::: INFORMATION GIVEN
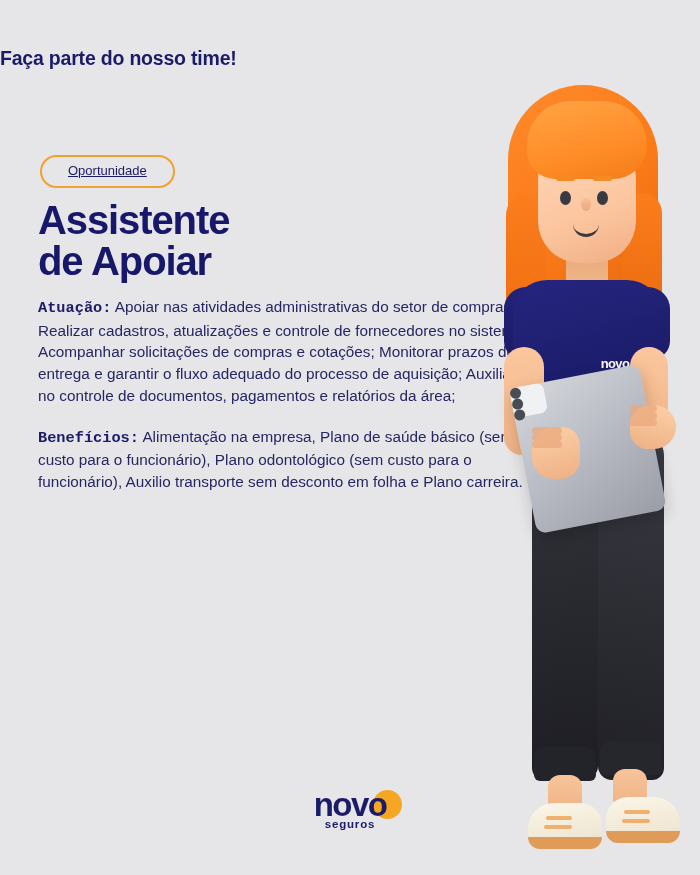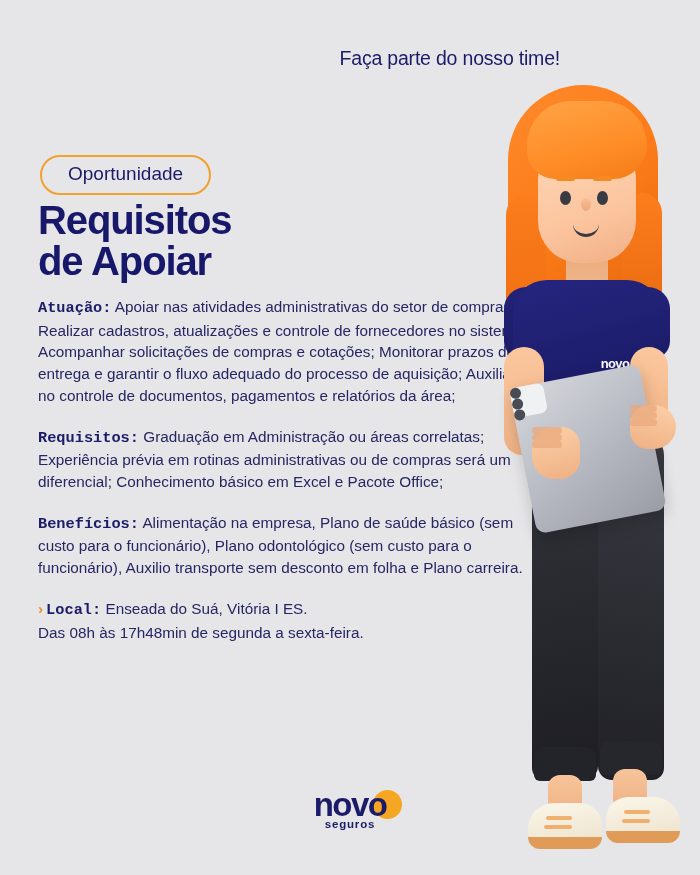--- a/index.html
+++ b/index.html
@@ -28,9 +28,9 @@
     top: 47px;
     left: 0;
     width: 560px;
-    text-align: right;
+    text-align: left;
     font-size: 19.5px;
-    font-weight: 400;
+    font-weight: 700;
     letter-spacing: -0.2px;
     color: #1b1b68;
   }

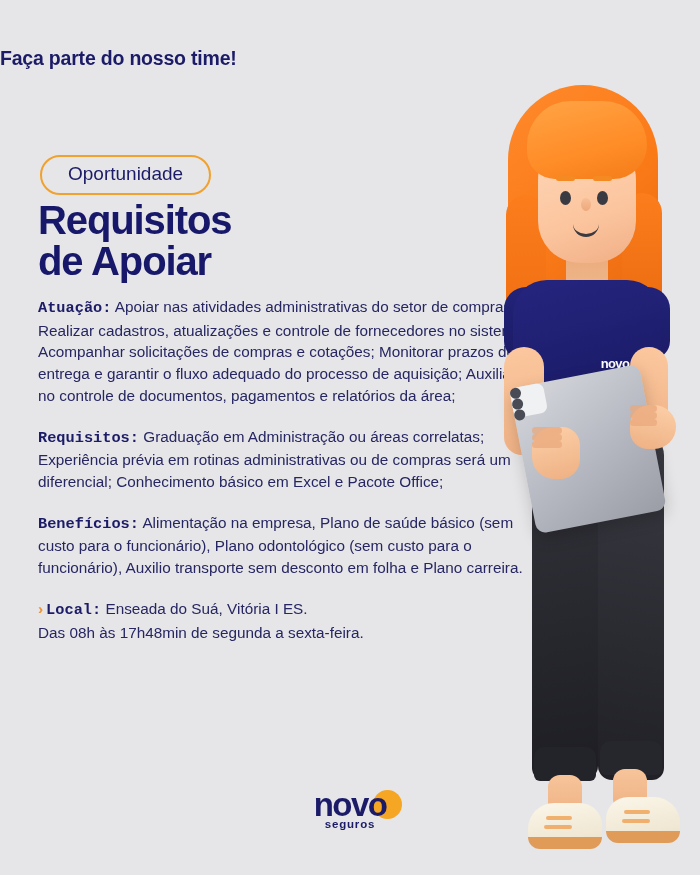--- a/index.html
+++ b/index.html
@@ -43,11 +43,12 @@
     border: 2px solid #f0a12e;
     border-radius: 999px;
     padding: 7px 26px 8px 26px;
-    font-size: 19px;
+    font-size: 13px;
     color: #1b1b68;
     background: transparent;
     display: inline-block;
     line-height: 1.1;
+    text-decoration: underline;
   }
 
   

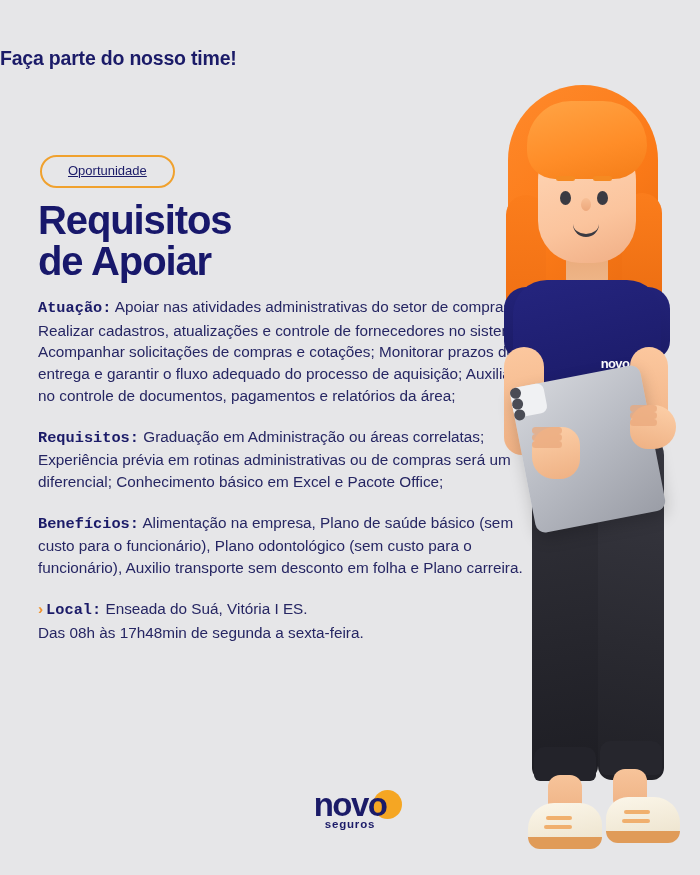--- a/index.html
+++ b/index.html
@@ -370,7 +370,7 @@
   <div class="badge">Oportunidade</div>
 
   <div class="job-title">
-    <span class="ln">Requisitos</span>
+    <span class="ln">Assistente</span>
     <span class="ln">de Apoiar</span>
   </div>
 

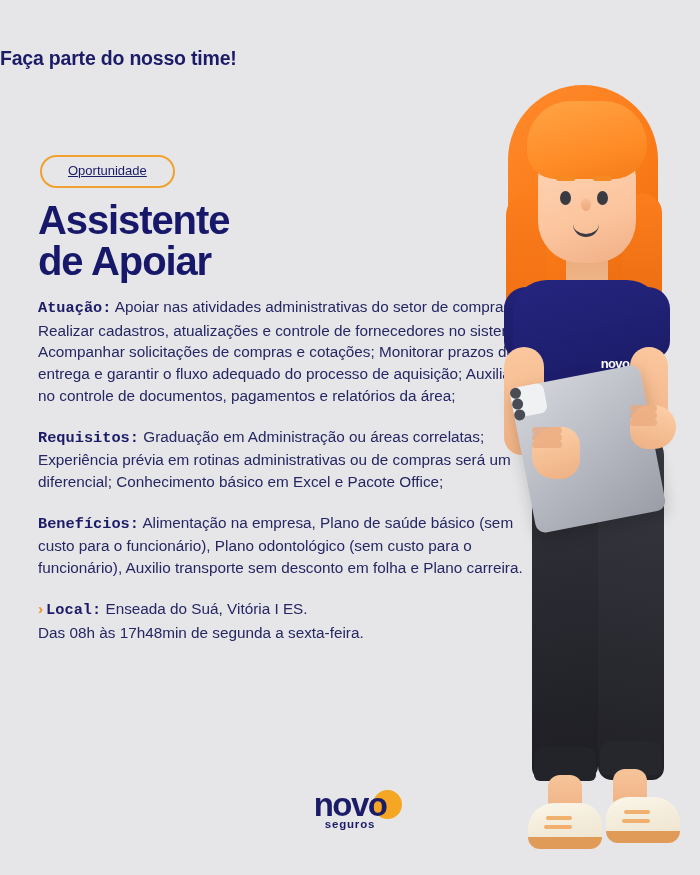--- a/index.html
+++ b/index.html
@@ -380,9 +380,6 @@
       <span class="lbl">Atuação:</span><span> Apoiar nas atividades administrativas do setor de compras; Realizar cadastros, atualizações e controle de fornecedores no sistema; Acompanhar solicitações de compras e cotações; Monitorar prazos de entrega e garantir o fluxo adequado do processo de aquisição; Auxiliar no controle de documentos, pagamentos e relatórios da área;</span>
     </p>
 
-    <p class="para">
-      <span class="lbl">Requisitos:</span><span> Graduação em Administração ou áreas correlatas; Experiência prévia em rotinas administrativas ou de compras será um diferencial; Conhecimento básico em Excel e Pacote Office;</span>
-    </p>
 
     <p class="para">
       <span class="lbl">Benefícios:</span><span> Alimentação na empresa, Plano de saúde básico (sem custo para o funcionário), Plano odontológico (sem custo para o funcionário), Auxilio transporte sem desconto em folha e Plano carreira.</span>

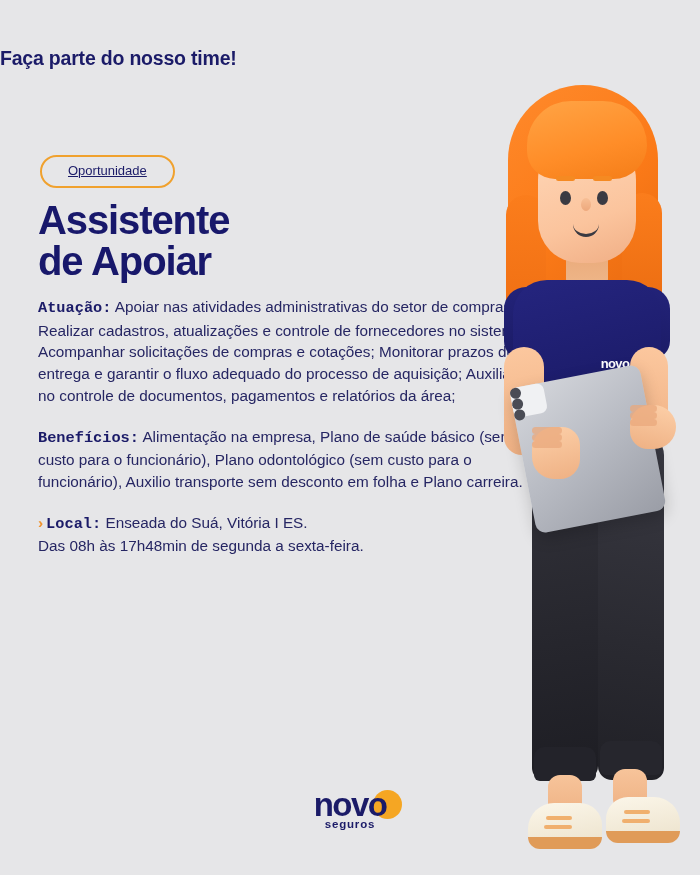--- a/index.html
+++ b/index.html
@@ -385,10 +385,6 @@
       <span class="lbl">Benefícios:</span><span> Alimentação na empresa, Plano de saúde básico (sem custo para o funcionário), Plano odontológico (sem custo para o funcionário), Auxilio transporte sem desconto em folha e Plano carreira.</span>
     </p>
 
-    <p class="para">
-      <span class="chev">›</span><span class="lbl">Local:</span><span> Enseada do Suá, Vitória I ES.</span><br>
-      <span>Das 08h às 17h48min de segunda a sexta-feira.</span>
-    </p>
 
   </div>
::::::
_TASK GOAL:_
In the records above, find each line with the word "size" and copy it.

_ANSWER FOR THE TASK:_
     font-size: 19.5px;
-    font-size: 19px;
+    font-size: 13px;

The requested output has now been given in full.